How smartphones killed off boredom
For a decade, an electronic cornucopia has been driving us to distraction. Is this good?
Moments of idle reflection and minutes of frustrating inactivity have been rendered a thing of the past by the devices in our pockets. Photograph: SeongJoon Cho/Bloomberg
Next month see the 10th anniversary of the release of the first iPhone and the start of a smartphone revolution that has shaped the intervening decade in many ways, both obvious and subtle.
But the birth of the smartphone also presaged the death of something else, something whose absence we hardly remark on but which is of momentous importance – the smartphone has in many ways eliminated boredom in the developed world.
Those moments of idle reflection and those minutes of frustrating inactivity have been rendered a thing of the past by the devices in our pockets, which provide short bursts of diversion whenever we have a moment to fill.
Very soon after getting my first iPhone, I realised that boredom was over – I had an infinite supply of articles and books to read at any moment. And this was before Twitter and Facebook became fine-honed mobile experiences, cunningly engineered to hog users’ attention.
And sure enough, I haven’t experienced boredom in the classic sense in years – it exists for me now more as a kind of vivid childhood memory rather than as a human emotion I might experience in daily life. And I’m certainly not alone in not missing it remotely.
Like most people, I had a strong aversion to boredom and felt its imminent demise would be one of the great achievements of the smartphone, both on the individual level and in the aggregate. I found persuasive the prediction of the US public intellectual Clay Shirky in his 2010 book Cognitive Surplus that the spread of the internet would unleash a huge wave of previously untapped human potential – the “cognitive surplus” of the title – leading to a burst of extra productivity and creativity.
Needless to say, it will be a very long time before we comprehensively reckon with how significant the extinction of boredom will be for our species, but now it’s clear that we can’t just dispense with a basic human experience like boredom and not have some unintended consequences to grapple with.
A decade on, and it’s clear we are already facing many of those unintended consequences. That is because we have not substituted boredom with constant engagement, but rather with distraction. And it turns out constant distraction, with frequent hits of dopamine at every hint of novelty, isn’t necessarily a healthy state of mind.
Around the same time as Shirky’s book came out, Nicholas Carr was selling an altogether more pessimistic vision of how we were going to be affected by immersing ourselves in technology in his book The Shallows: What the Internet is Doing to Our Brains. In Carr’s view, the internet was doing nothing good for our brains, eroding our ability to focus and think deeply.
Carr seemed to echo the warnings of previous generations about the dangers of television, or even the famous warning by Socrates on the potential damage of writing – it epitomised the predictable moral panic that greets every new technology. But while Carr’s polemic was a little histrionic for my taste, the intervening years have proven him rather prescient, and his thesis has been elaborated on by a multitude of writers, catering to an audience clearly feeling the ill-effects of constant distraction.

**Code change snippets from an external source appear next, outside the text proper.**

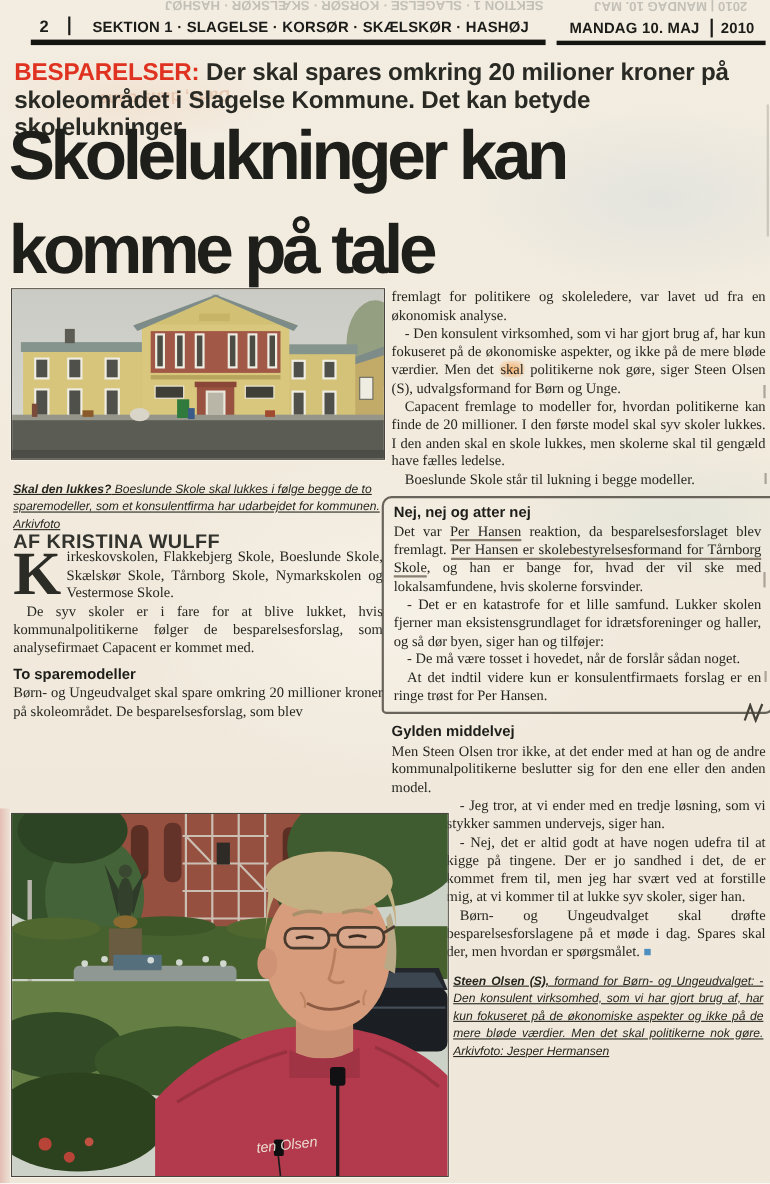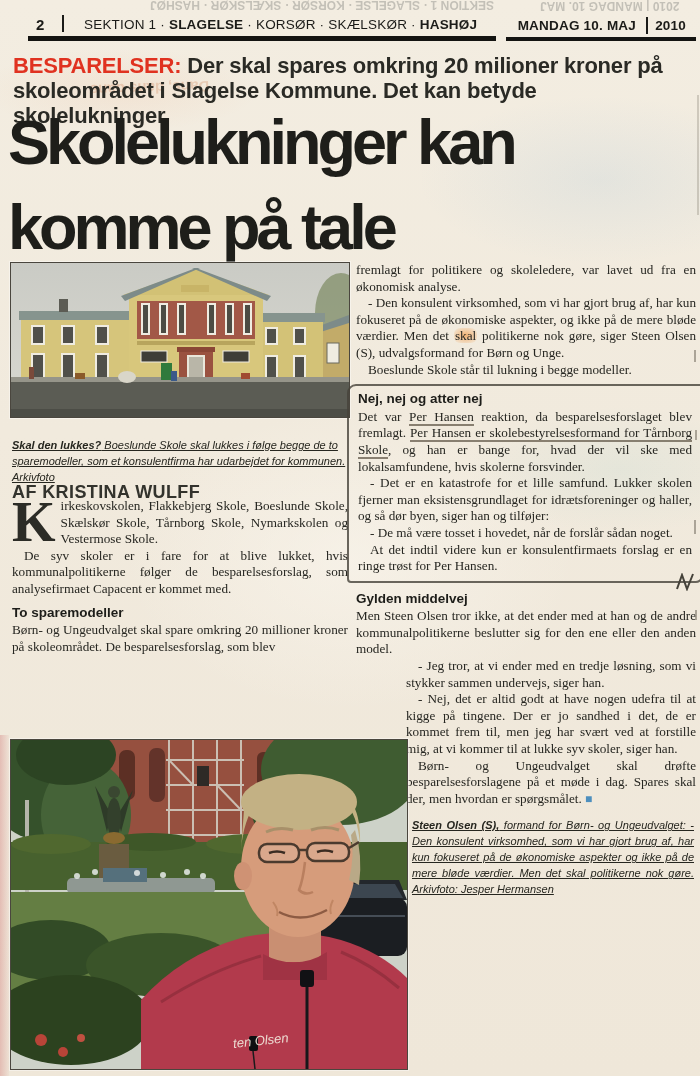--- a/index.html
+++ b/index.html
@@ -21,7 +21,7 @@
   .hdr .pageno{position:absolute;left:36px;top:3px;font-size:15px;}
   .hdr .vbar{position:absolute;width:2px;height:17px;background:#1b1b18;top:2px;}
   .hdr .strip{position:absolute;left:84px;top:4px;}
-  .hdr .strip .reg{font-weight:normal;}
+  .hdr .strip .reg{font-weight:bold;}
   .hdr .date{position:absolute;right:64px;top:5px;}
   .hdr .year{position:absolute;right:14px;top:5px;}
   .rule-l{position:absolute;left:28px;top:36px;width:468px;height:5px;background:#141411;}

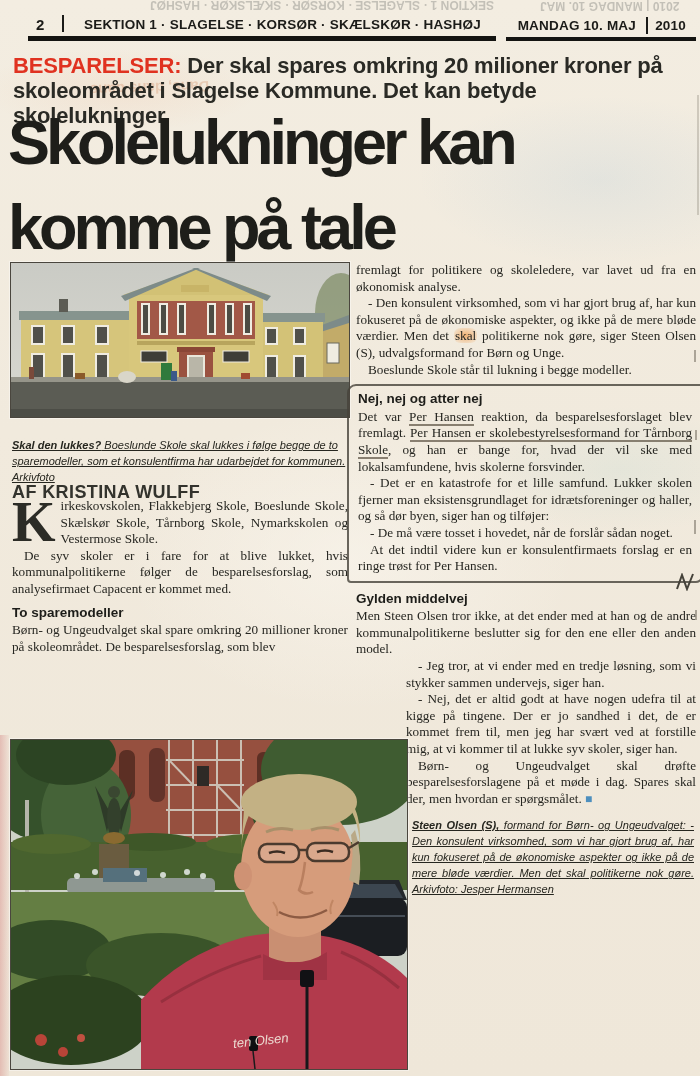--- a/index.html
+++ b/index.html
@@ -194,6 +194,7 @@
   <div class="col" id="col-right">
     <p>fremlagt for politikere og skoleledere, var lavet ud fra en økonomisk analyse.</p>
     <p class="ind"><span>- Den konsulent virksomhed, som vi har gjort brug af, har kun fokuseret på de økonomiske aspekter, og ikke på de mere bløde værdier. Men det </span><span class="hl">skal</span><span> politikerne nok gøre, siger Steen Olsen (S), udvalgsformand for Børn og Unge.</span></p>
+    <p class="ind">Capacent fremlage to modeller for, hvordan politikerne kan finde de 20 millioner. I den første model skal syv skoler lukkes. I den anden skal en skole lukkes, men skolerne skal til gengæld have fælles ledelse.</p>
     <p class="ind">Boeslunde Skole står til lukning i begge modeller.</p>
 
     <div class="penbox">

Books such as Deep Work: Rules for Focused Success in a Distracted World by Cal Newport, Mindful Tech: How to Bring Balance to Our Digital Lives by David Levy, and The Distracted Mind: Ancient Brains in a High-Tech World by psychologist Larry Rosen and neuroscientist Adam Gazzaley are just some of the high-profile examples of the genre in recent years, the sense of techno-induced anxiety palpable in each of those subtitles.
Indeed, our compulsive need for smartphone distraction is drawing parallels with another form of mass addiction with harmful consequences. In a recent essay on the corrosive effect of smartphone dependence, millennial self-help writer Mark Manson made the explicit comparison with smoking: “It’s attention pollution when somebody else’s inability to focus or control themselves then interferes with the attention and focus of those around them . . . The same way second-hand smoke harms the lungs of people around the smoker, smartphones harm the attention and focus of people around the smartphone user. It hijacks our senses.”
Perhaps these are all just growing pains, and the smartphone era is a mere phase, a temporarily jarring transition until we reach a point when we realise our brains are actually perfectly capable of diving in and out of different streams of information, and that it is society that needs to catch up with our diversion-filled environment.
But I suspect the conclusion will be something quite different. Constant distraction, obviously enough, is bad for us. But less intuitively, perhaps we also need to admit that doses of boredom are good for us.